When I am asked to summarize the fundamental message from research on self-control, I recall Descartes’s famous dictum cogito, ergo sum — “I think, therefore I am.” What has been discovered about mind, brain, and self-control lets us move from his proposition to “I think, therefore I can change what I am.” Because by changing how we think, we can change what we feel, do, and become. If that leads to the question “But can I really change?,” I reply with what George Kelly said to his therapy clients when they kept asking him if they could get control of their lives. He looked straight into their eyes and said, “Would you like to?”

Ketika saya diminta untuk merangkum pesan fundamental dari penelitian tentang pengendalian diri, saya teringat diktum cogito, ergo sum Descartes yang terkenal — “Saya berpikir, maka saya ada.” Apa yang telah ditemukan tentang pikiran, otak, dan pengendalian diri memungkinkan kita beralih dari proposisi Descartes tersebut ke “Saya berpikir, maka saya dapat mengubah diri saya.” Karena dengan mengubah cara kita berpikir, kita dapat mengubah apa yang kita rasakan, lakukan, dan jadikan.

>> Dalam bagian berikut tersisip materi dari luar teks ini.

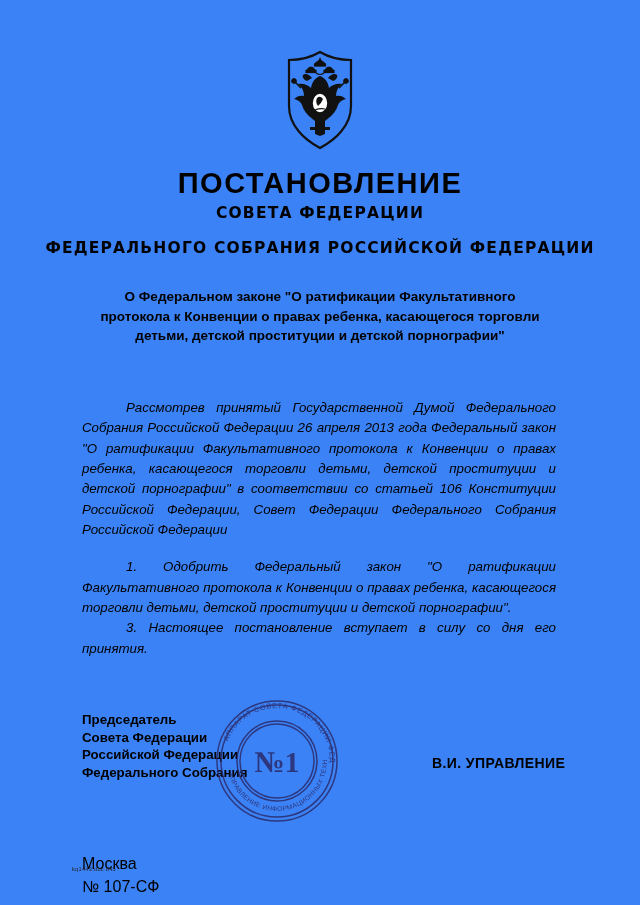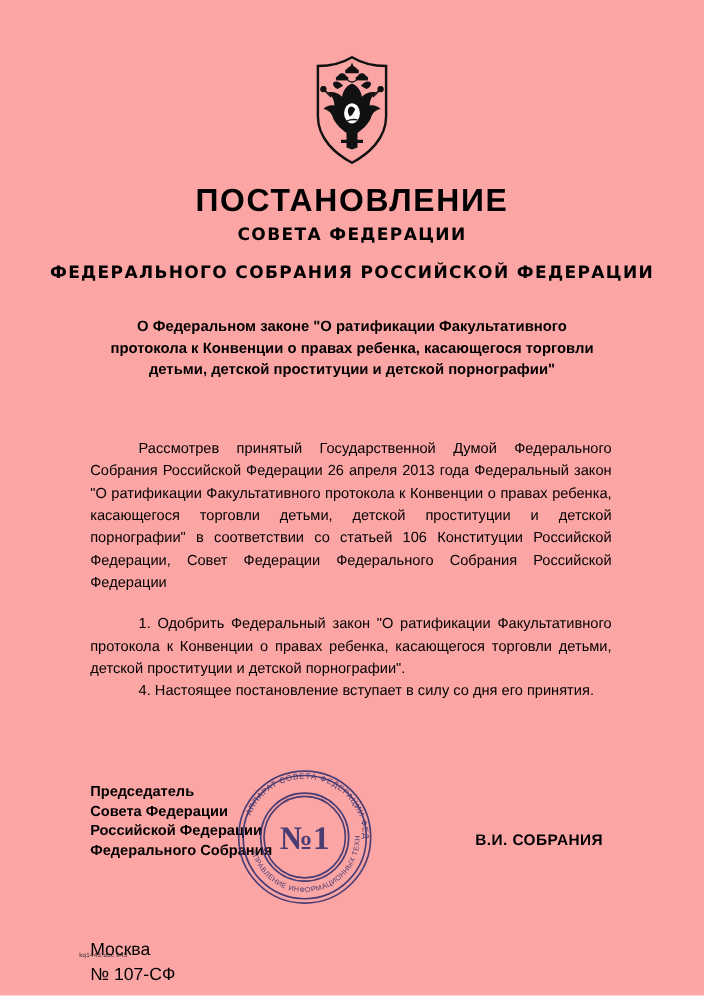--- a/index.html
+++ b/index.html
@@ -12,21 +12,21 @@
     height: 905px;
     font-family: "Liberation Sans", sans-serif;
     color: #000000;
     position: relative;
     overflow: hidden;
   }
   .page {
     position: relative;
     width: 640px;
     height: 905px;
-    background: #fca5a5;
+    background: #3b82f6;
   }
 
   
   .emblem-wrap {
     position: absolute;
     top: 48px;
     left: 0;
     width: 640px;
     text-align: center;
   }
@@ -87,20 +87,21 @@
     top: 398px;
     left: 82px;
     width: 474px;
     font-size: 13.3px;
     line-height: 1.53;
     text-align: justify;
   }
   .body-block p {
     margin: 0;
     text-indent: 44px;
+    font-style: italic;
   }
   .body-block p.no-indent {
     text-indent: 0;
   }
   .gap-para {
     margin-top: 17px !important;
   }
   .spaced {
     letter-spacing: 2.6px;
   }
@@ -203,30 +204,30 @@
     <div class="doc-title">ПОСТАНОВЛЕНИЕ</div>
     <div class="doc-subtitle1">СОВЕТА ФЕДЕРАЦИИ</div>
     <div class="doc-subtitle2">ФЕДЕРАЛЬНОГО СОБРАНИЯ РОССИЙСКОЙ ФЕДЕРАЦИИ</div>
   </div>
 
   <div class="subject">О Федеральном законе "О ратификации Факультативного протокола к Конвенции о правах ребенка, касающегося торговли детьми, детской проституции и детской порнографии"</div>
 
   <div class="body-block">
     <p>Рассмотрев принятый Государственной Думой Федерального Собрания Российской Федерации 26 апреля 2013 года Федеральный закон "О ратификации Факультативного протокола к Конвенции о правах ребенка, касающегося торговли детьми, детской проституции и детской порнографии" в соответствии со статьей 106 Конституции Российской Федерации, Совет Федерации Федерального Собрания Российской Федерации</p>
     <p class="gap-para">1. Одобрить Федеральный закон "О ратификации Факультативного протокола к Конвенции о правах ребенка, касающегося торговли детьми, детской проституции и детской порнографии".</p>
-    <p>4. Настоящее постановление вступает в силу со дня его принятия.</p>
+    <p>3. Настоящее постановление вступает в силу со дня его принятия.</p>
   </div>
 
   <div class="signature">
     <div>Председатель</div>
     <div>Совета Федерации</div>
     <div>Российской Федерации</div>
     <div>Федерального Собрания</div>
   </div>
-  <div class="signer">В.И. СОБРАНИЯ</div>
+  <div class="signer">В.И. УПРАВЛЕНИЕ</div>
 
   <div class="stamp">
     <svg viewBox="0 0 138 138" width="138" height="138" aria-hidden="true">
       <defs>
         <path id="ringTop" d="M 69,69 m -53,0 a 53,53 0 1,1 106,0" fill="none"></path>
         <path id="ringBottom" d="M 69,69 m -50,0 a 50,50 0 1,0 100,0" fill="none"></path>
       </defs>
       <g fill="none" stroke="#2b2b6b" stroke-width="1.5">
         <circle cx="69" cy="69" r="60"></circle>
         <circle cx="69" cy="69" r="56"></circle>

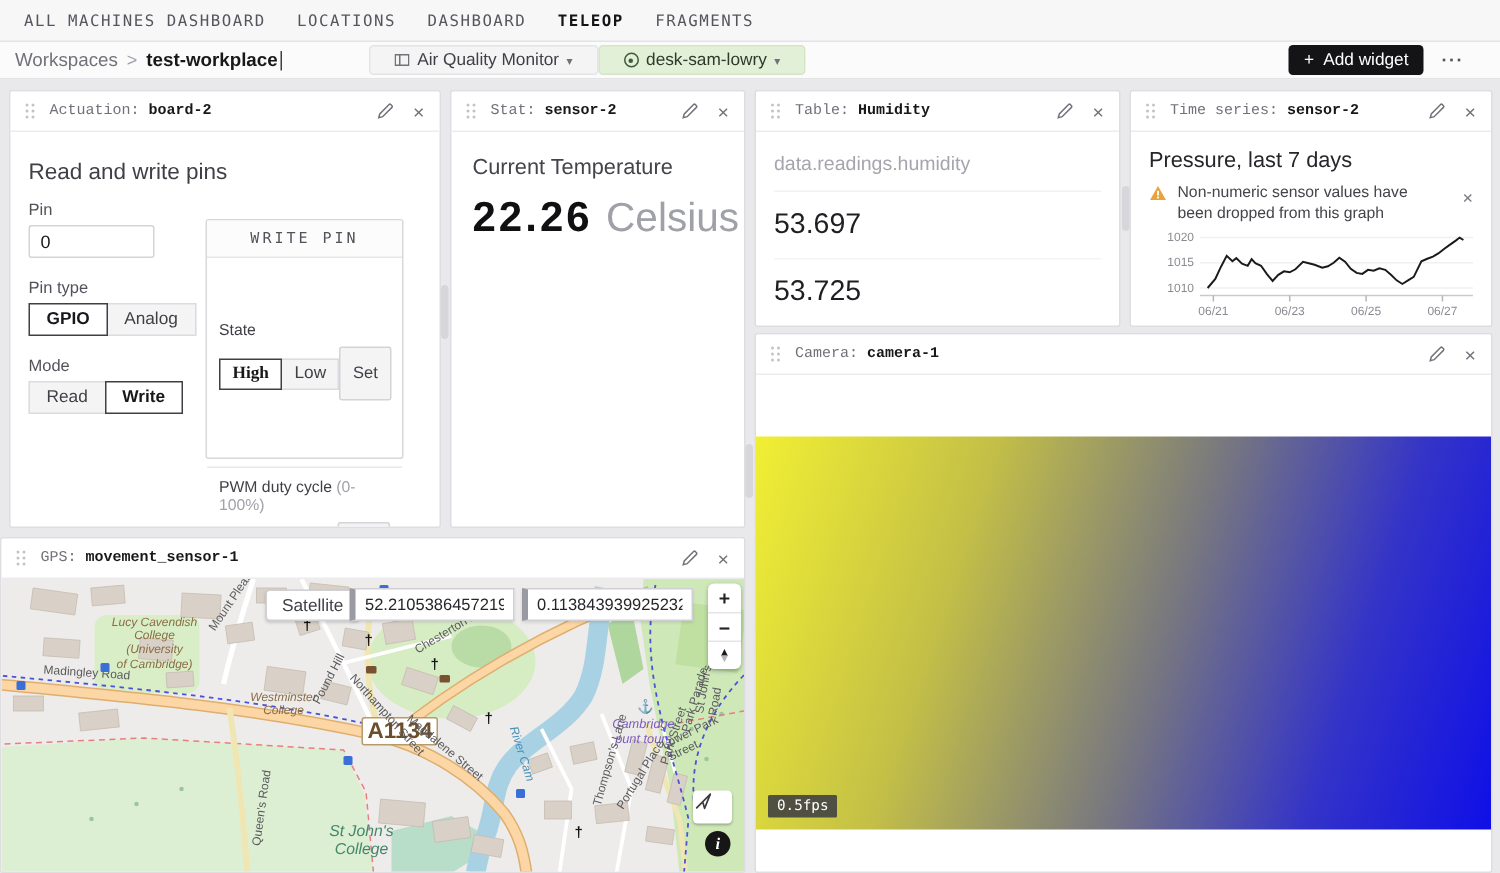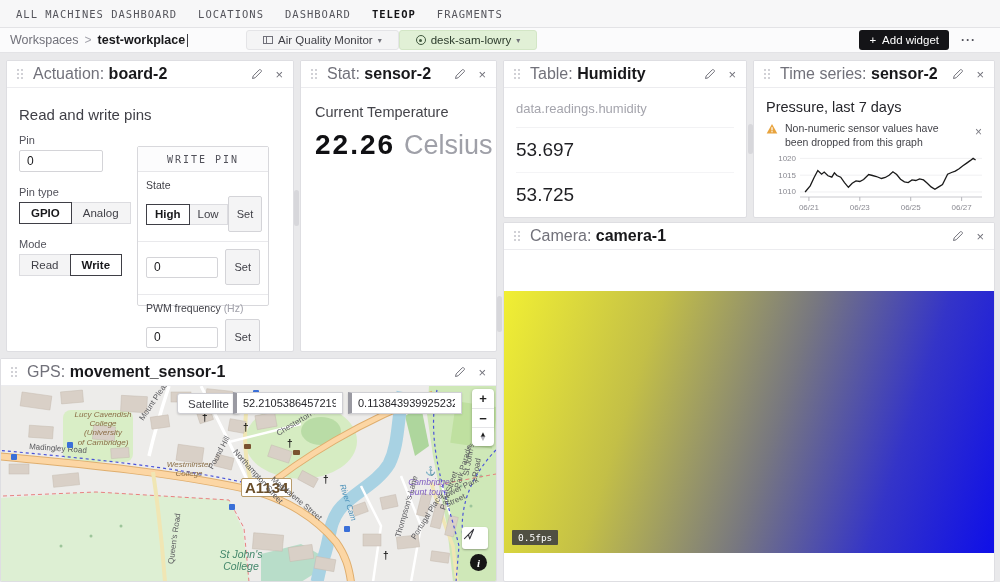--- a/index.html
+++ b/index.html
@@ -25,37 +25,37 @@
   .chev{font-size:8px;color:#71717a;}
   .spacer{flex:1;}
   #add-widget{display:flex;align-items:center;gap:6px;background:#141417;color:#fff;border:none;border-radius:3px;height:20px;padding:0 10px;font-size:11.5px;font-family:"Liberation Sans",sans-serif;cursor:pointer;}
   #more-btn{color:#52525b;font-weight:bold;letter-spacing:1px;margin:0 14px 0 12px;font-size:12px;cursor:pointer;}
 
   
   .widget{position:absolute;background:#fff;border:1px solid #dedee2;border-radius:2px;overflow:hidden;}
   .w-head{height:27px;border-bottom:1px solid #ececef;display:flex;align-items:center;padding:0 10px;gap:9px;background:#fff;}
   .dots{position:relative;width:7px;height:11px;flex:0 0 7px;cursor:grab;}
   .dots::before{content:"";position:absolute;left:0;top:0;width:2px;height:2px;border-radius:50%;background:#c2c2c8;box-shadow:4px 0 0 #c2c2c8,0 4px 0 #c2c2c8,4px 4px 0 #c2c2c8,0 8px 0 #c2c2c8,4px 8px 0 #c2c2c8;}
-  .w-title{font-size:16px;color:#71717a;white-space:nowrap;}
+  .w-title{font-size:10px;color:#71717a;white-space:nowrap;font-family:Liberation Mono, monospace;}
   .w-title b{color:#18181b;font-weight:700;}
   .w-actions{margin-left:auto;display:flex;align-items:center;gap:12px;}
   .icon-btn{color:#71717a;cursor:pointer;display:inline-flex;align-items:center;font-size:13px;line-height:1;}
 
   
   .flabel{font-size:11px;color:#52525b;margin:11px 0 4px;}
   .tin{height:22px;border:1px solid #d4d4d8;border-radius:2px;font-size:12px;padding:0 7px;color:#18181b;font-family:"Liberation Sans",sans-serif;background:#fff;}
   .seg{display:flex;}
   .seg .opt{height:22px;padding:0 11px;font-size:11.5px;display:flex;align-items:center;background:#f4f4f5;border:1px solid #dcdce0;color:#3f3f46;cursor:pointer;}
   .seg .opt + .opt{margin-left:-1px;}
   .seg .opt.on{background:#fff;border:1px solid #3f3f46;font-weight:700;color:#18181b;z-index:1;position:relative;}
   #act-heading{font-size:15px;color:#3f3f46;font-weight:400;margin:14px 0 0 0;}
   #act-body{position:relative;padding:4px 12px;height:263px;}
   #write-pin{position:absolute;left:130px;top:58px;width:132px;height:160px;border:1px solid #d8d8dc;border-radius:2px;background:#fff;}
   #wp-head{font-family:"DejaVu Sans Mono",monospace;font-size:10px;letter-spacing:2px;color:#52525b;text-align:center;padding:7px 0 6px;border-bottom:1px solid #e6e6e9;background:#fcfcfd;}
-  .wp-sec{padding:7px 8px 9px;}
+  .wp-sec{padding:7px 8px 9px;margin-top:35px;}
   .wp-sec + .wp-sec{border-top:1px solid #e9e9ec;}
   .wp-label{font-size:10.5px;color:#3f3f46;margin-bottom:5px;}
   .wp-label .hint{color:#a1a1aa;}
   .wp-row{display:flex;align-items:center;}
   .setbtn{margin-left:auto;height:36px;padding:0 8px;font-size:11px;background:#f4f4f5;border:1px solid #d4d4d8;color:#3f3f46;border-radius:2px;font-family:"Liberation Sans",sans-serif;cursor:pointer;}
   .pwm-in{width:72px;height:21px;}
 
   
   #stat-body{padding:16px 14px;}
   #stat-label{font-size:14.5px;color:#44444a;}
@@ -176,27 +176,28 @@
         <span class="opt">Read</span>
         <span class="opt on">Write</span>
       </div>
 
       <div id="write-pin">
         <div id="wp-head">WRITE PIN</div>
         <div class="wp-sec">
           <div class="wp-label">State</div>
           <div class="wp-row">
             <span class="seg">
-              <span class="opt on" style="height:21px;padding:4px 8px;">High</span>
+              <span class="opt on" style="height:21px;padding:4px 8px;font-family:Liberation Serif, serif;">High</span>
               <span class="opt" style="height:21px;padding:0 8px;">Low</span>
             </span>
             <button class="setbtn">Set</button>
           </div>
         </div>
         <div class="wp-sec">
+          <div class="wp-label"><span>PWM duty cycle</span> <span class="hint">(0-100%)</span></div>
           <div class="wp-row">
             <input class="tin pwm-in" value="0" style="">
             <button class="setbtn">Set</button>
           </div>
         </div>
         <div class="wp-sec">
           <div class="wp-label"><span>PWM frequency</span> <span class="hint">(Hz)</span></div>
           <div class="wp-row">
             <input class="tin pwm-in" value="0" style="">
             <button class="setbtn">Set</button>

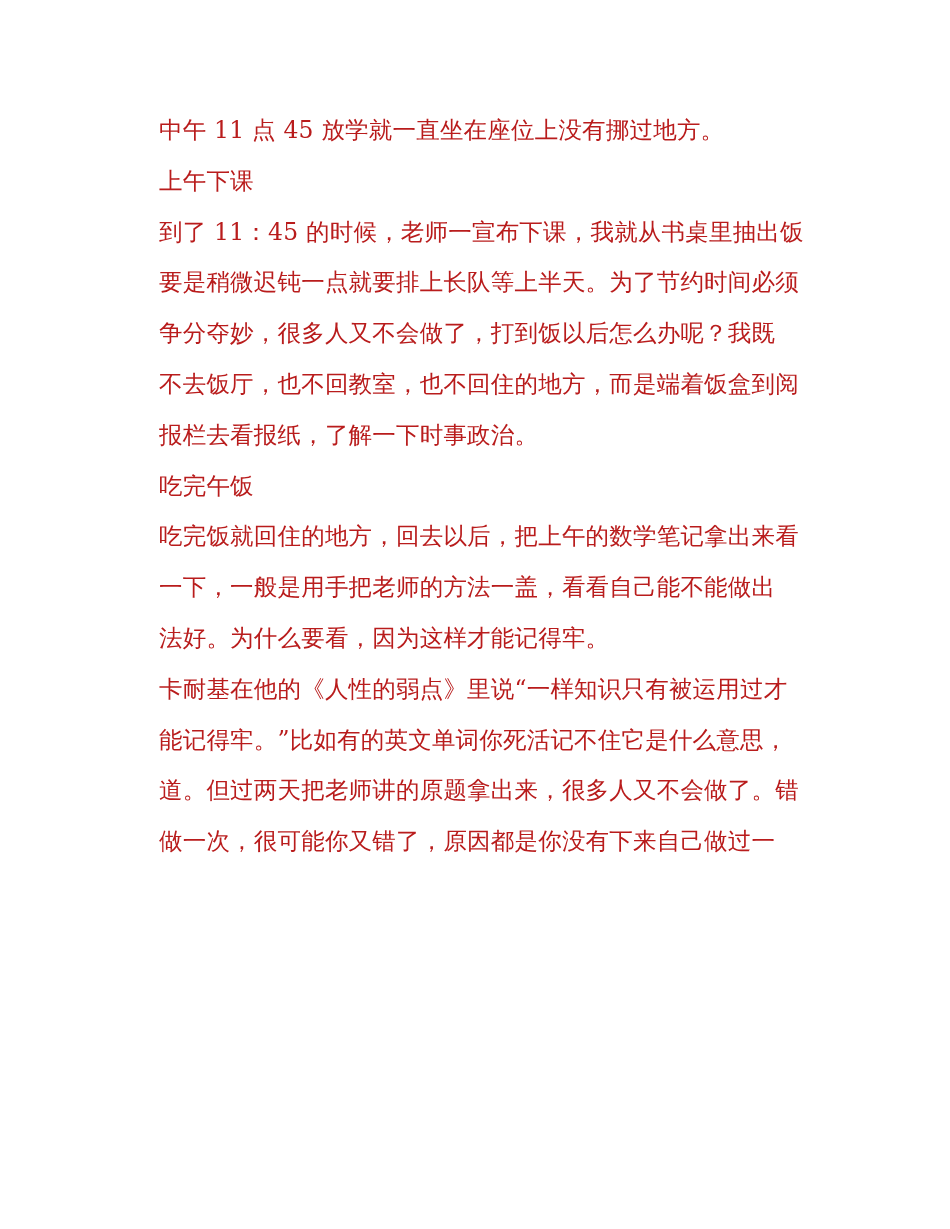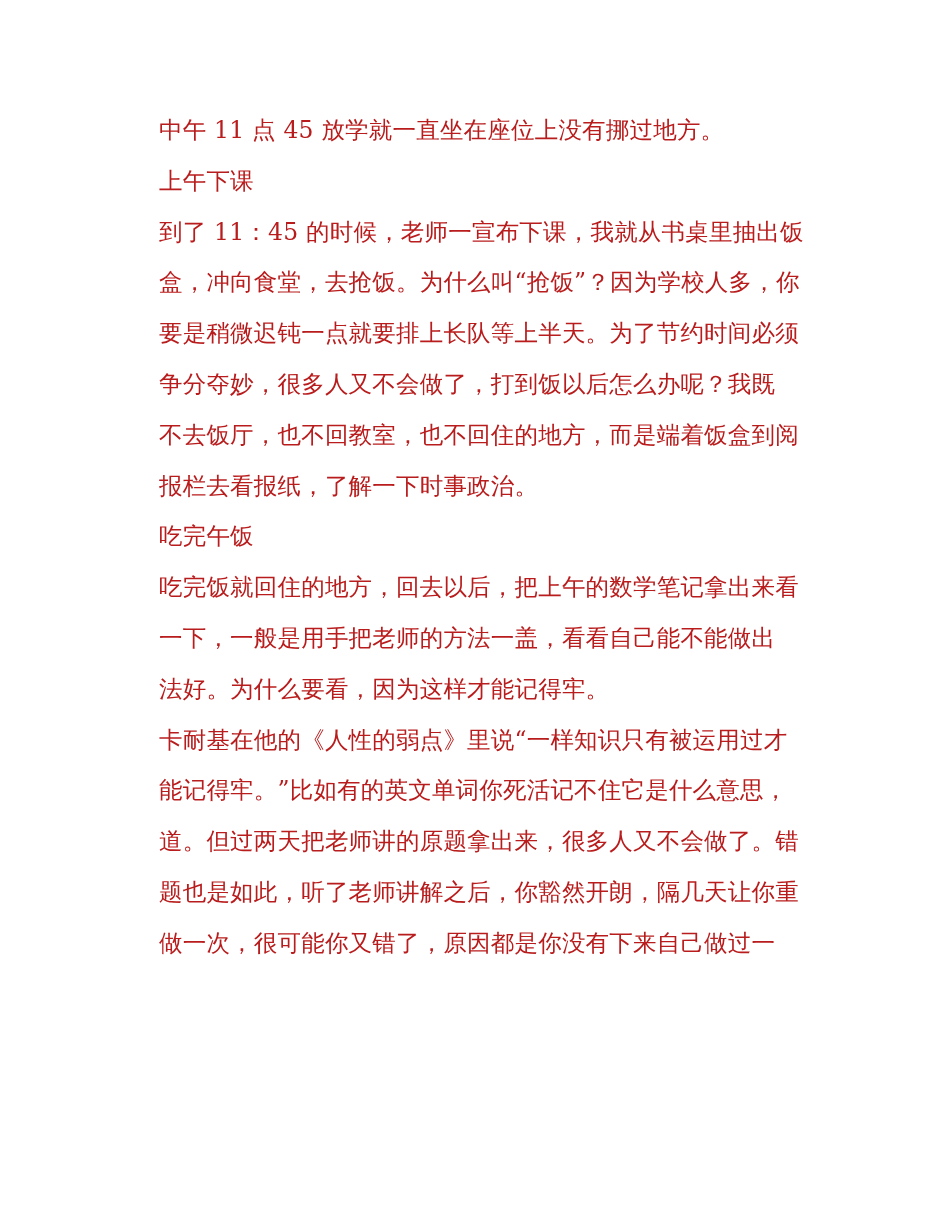--- a/index.html
+++ b/index.html
@@ -11,27 +11,25 @@
   }
   .line { height: 50.8px; line-height: 40px; white-space: nowrap; }
 </style>
 </head>
 <body>
 
 <div class="page">
   <div class="line">中午 11 点 45 放学就一直坐在座位上没有挪过地方。</div>
   <div class="line">上午下课</div>
   <div class="line">到了 11：45 的时候，老师一宣布下课，我就从书桌里抽出饭</div>
-  <div class="line">盒，冲向食堂，去抢饭。为什么叫“抢饭”？因为学校人多，你</div>
   <div class="line">要是稍微迟钝一点就要排上长队等上半天。为了节约时间必须</div>
   <div class="line">争分夺妙，很多人又不会做了，打到饭以后怎么办呢？我既</div>
   <div class="line">不去饭厅，也不回教室，也不回住的地方，而是端着饭盒到阅</div>
   <div class="line">报栏去看报纸，了解一下时事政治。</div>
   <div class="line">吃完午饭</div>
   <div class="line">吃完饭就回住的地方，回去以后，把上午的数学笔记拿出来看</div>
   <div class="line">一下，一般是用手把老师的方法一盖，看看自己能不能做出</div>
   <div class="line">法好。为什么要看，因为这样才能记得牢。</div>
   <div class="line">卡耐基在他的《人性的弱点》里说“一样知识只有被运用过才</div>
   <div class="line">能记得牢。”比如有的英文单词你死活记不住它是什么意思，</div>
   <div class="line">道。但过两天把老师讲的原题拿出来，很多人又不会做了。错</div>
-  <div class="line">题也是如此，听了老师讲解之后，你豁然开朗，隔几天让你重</div>
   <div class="line">做一次，很可能你又错了，原因都是你没有下来自己做过一</div>
 </div>
 
 </body></html>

Jika itu mengarah pada pertanyaan, “Tetapi bisakah saya benar-benar berubah?”, saya menjawab dengan apa yang dikatakan George Kelly kepada klien terapinya ketika mereka terus bertanya kepadanya apakah mereka dapat mengendalikan hidup mereka. Dia menatap langsung ke mata mereka dan berkata, “Apakah Anda mau?”

Jadi, saat kita dihadapkan pada situasi apa pun yang membuat kita tergoda, berhasrat memenuhi keinginan dengan segera, ingatlah bahwa kita punya kemampuan untuk mengendalikan diri dan sepenuhnya tergantung kita apakah mau menggunakannya atau tidak. Dengan kendali diri, dalam situasi-situasi tersebut kita masih bisa mendapat telur-telur emas tanpa perlu membunuh angsa.